[Stored data]
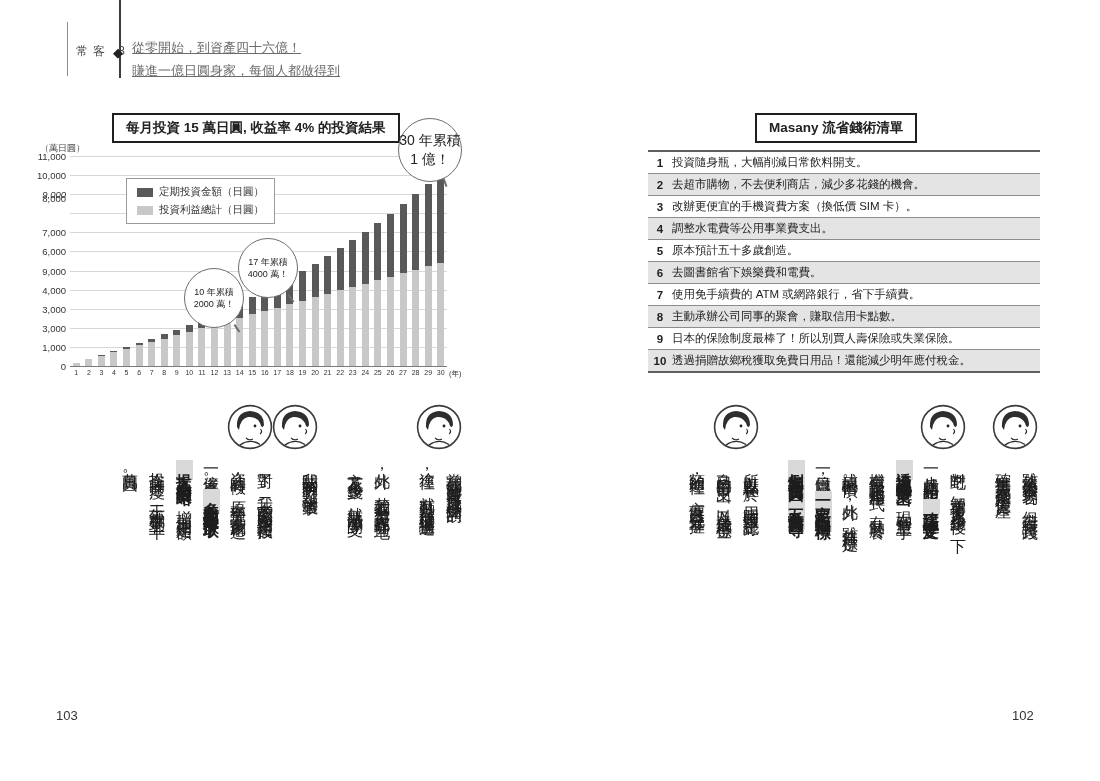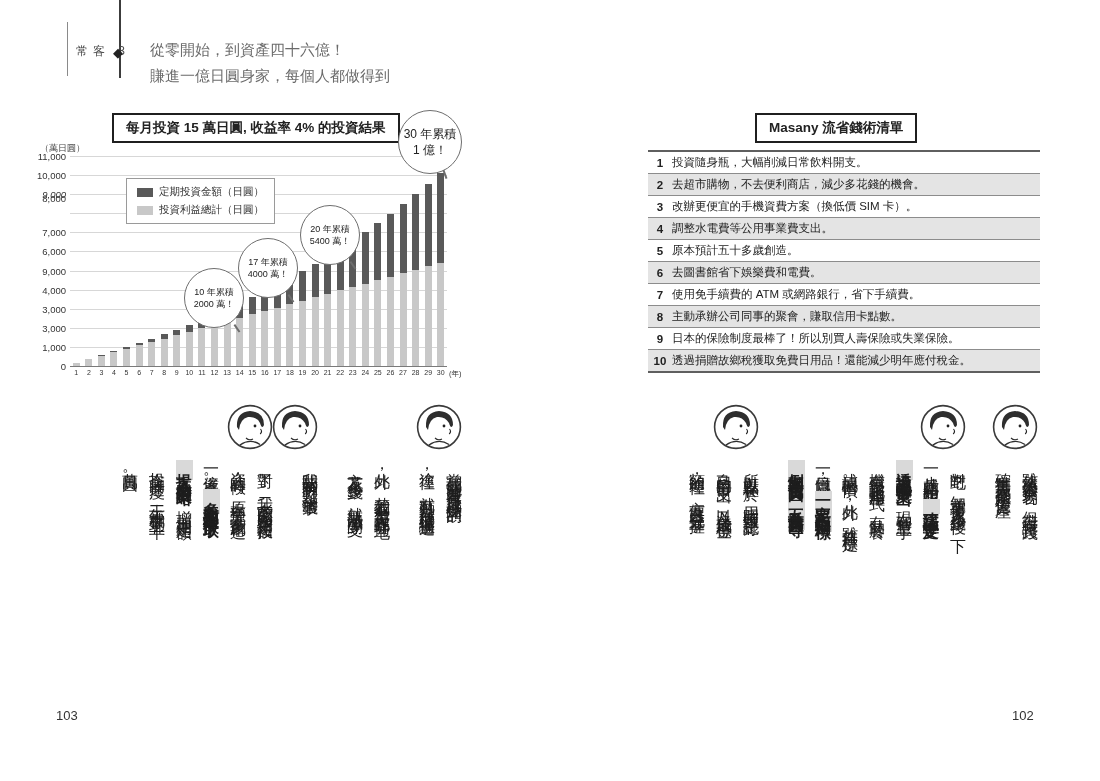"從零開始，到資產四十六億！" .hsub { font-size: 15px -> 13px; left: 150px -> 132px; text-decoration: none -> underline }
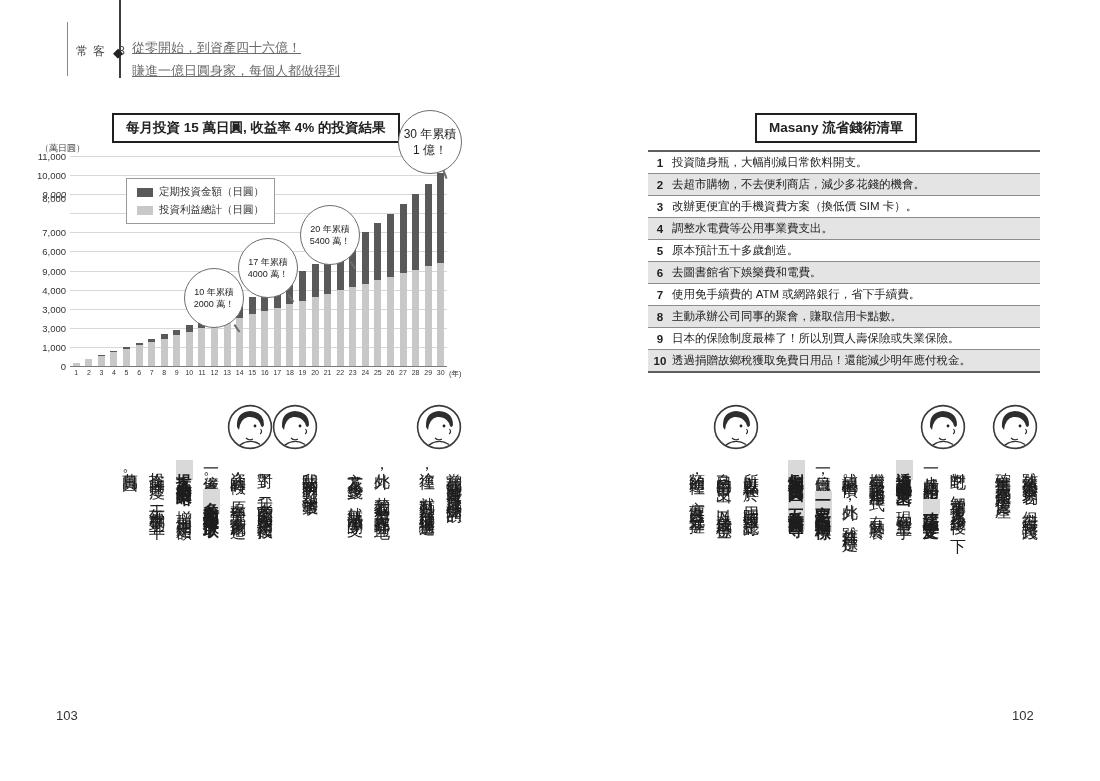"30 年累積" #c30 { font-size: 12px -> 14px; top: 110px -> 118px }
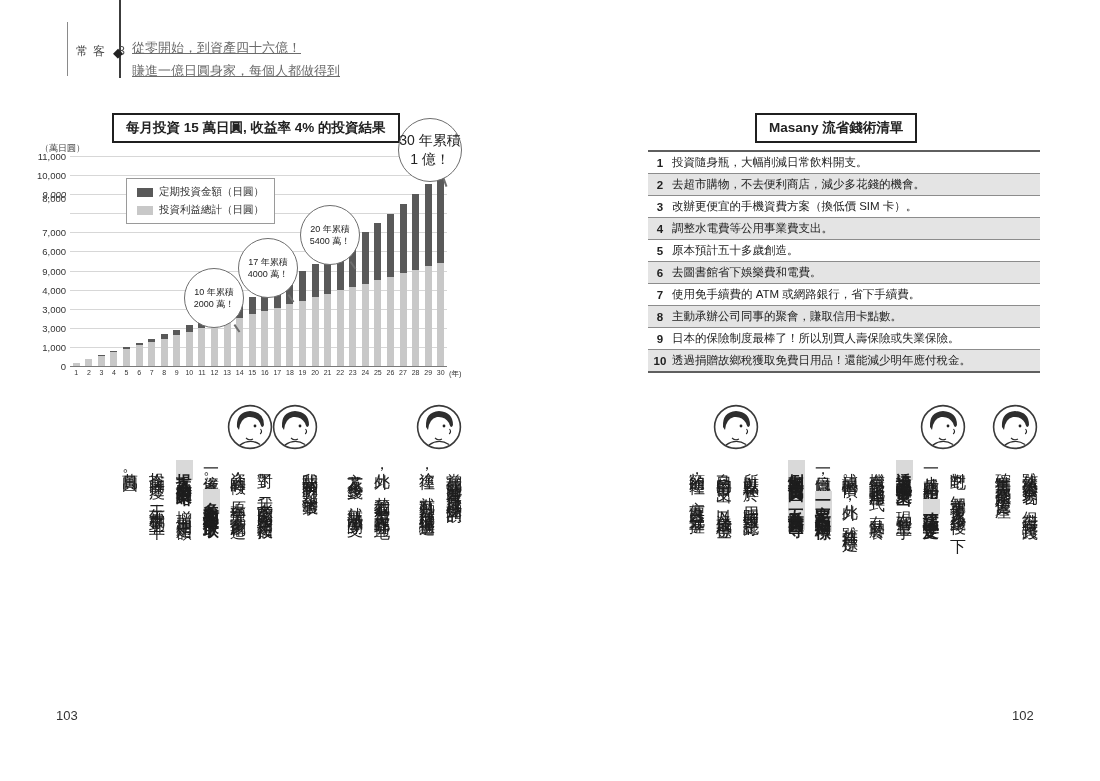"20 年累積" div.callout { html: <div> <span>20 年累積</span> <span>5400 萬！</span> <span></span> </div> -> none }
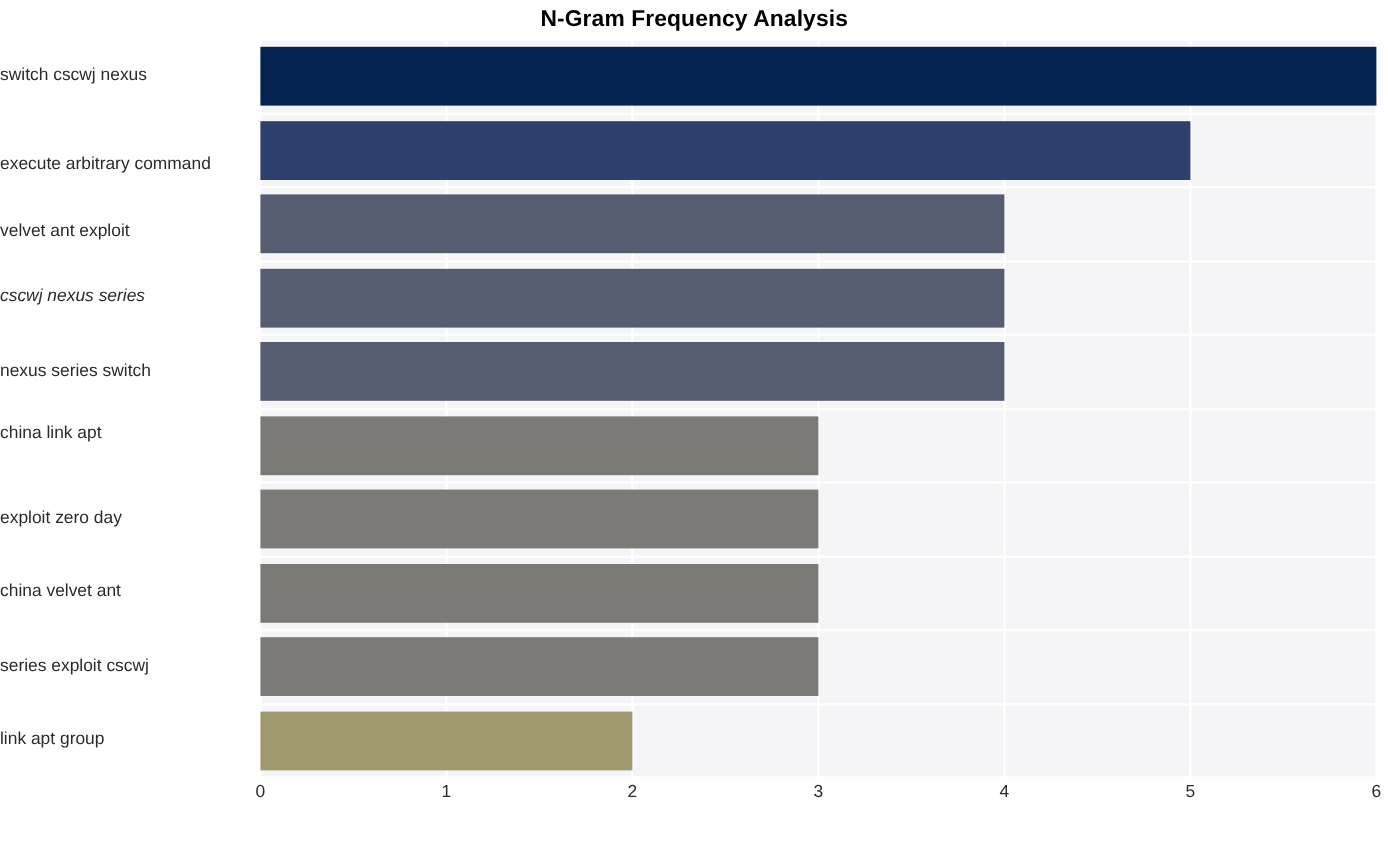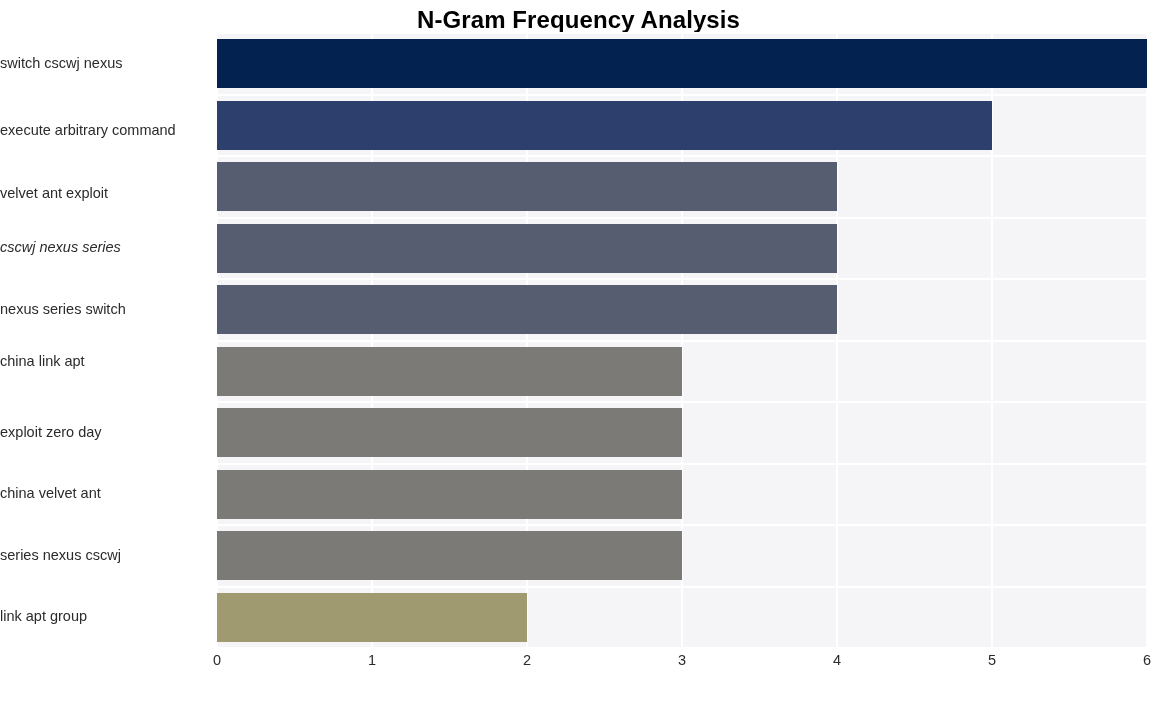"N-Gram Frequency Analysis" #chart-title { font-size: 24px -> 19px }
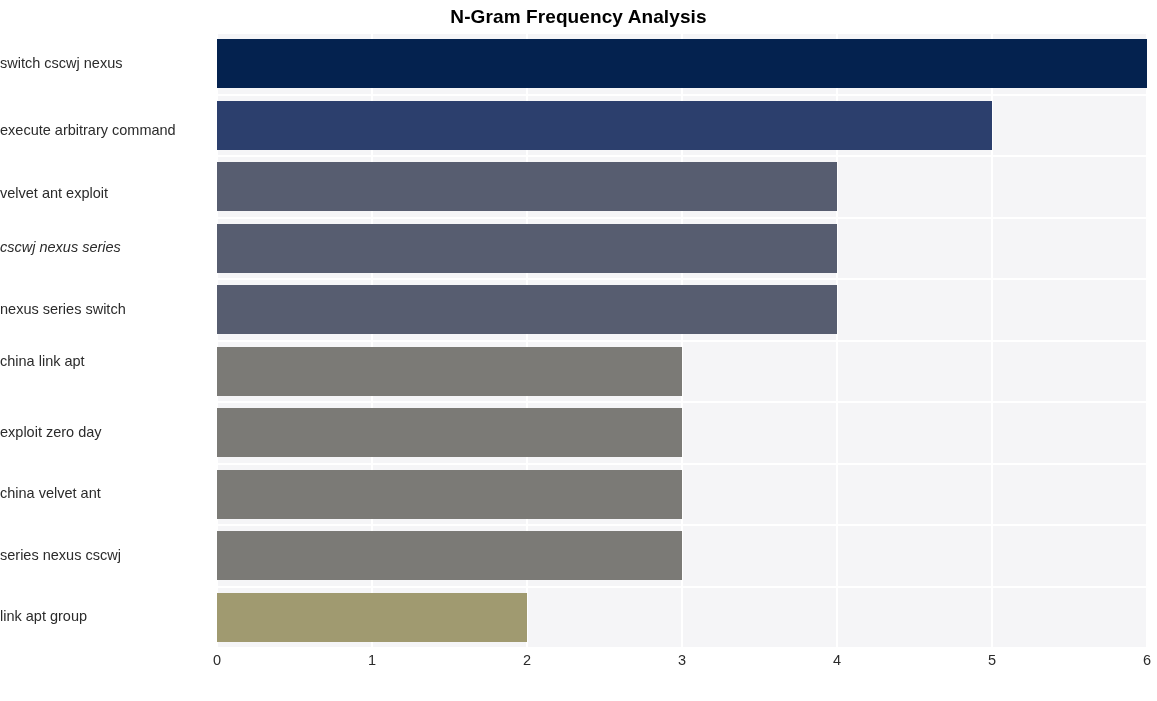"execute arbitrary command" div.ytick-label { top: 89px -> 96px }
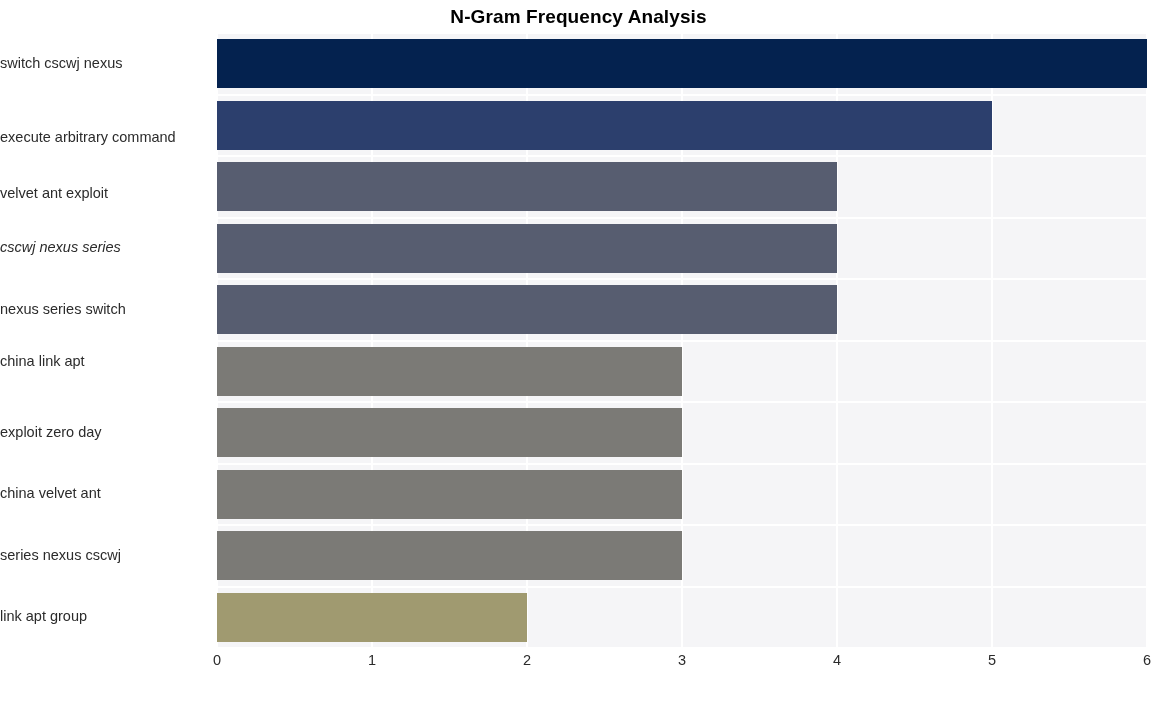"series nexus cscwj" div.ytick-label { text: nexus -> exploit }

Exercise goal
Every line from the one containing "top: 89px ->" through the last line of the data is to be retyped exactly, with nothing added and no pictures included.

Answer area
"execute arbitrary command" div.ytick-label { top: 89px -> 96px }
"series nexus cscwj" div.ytick-label { text: nexus -> exploit }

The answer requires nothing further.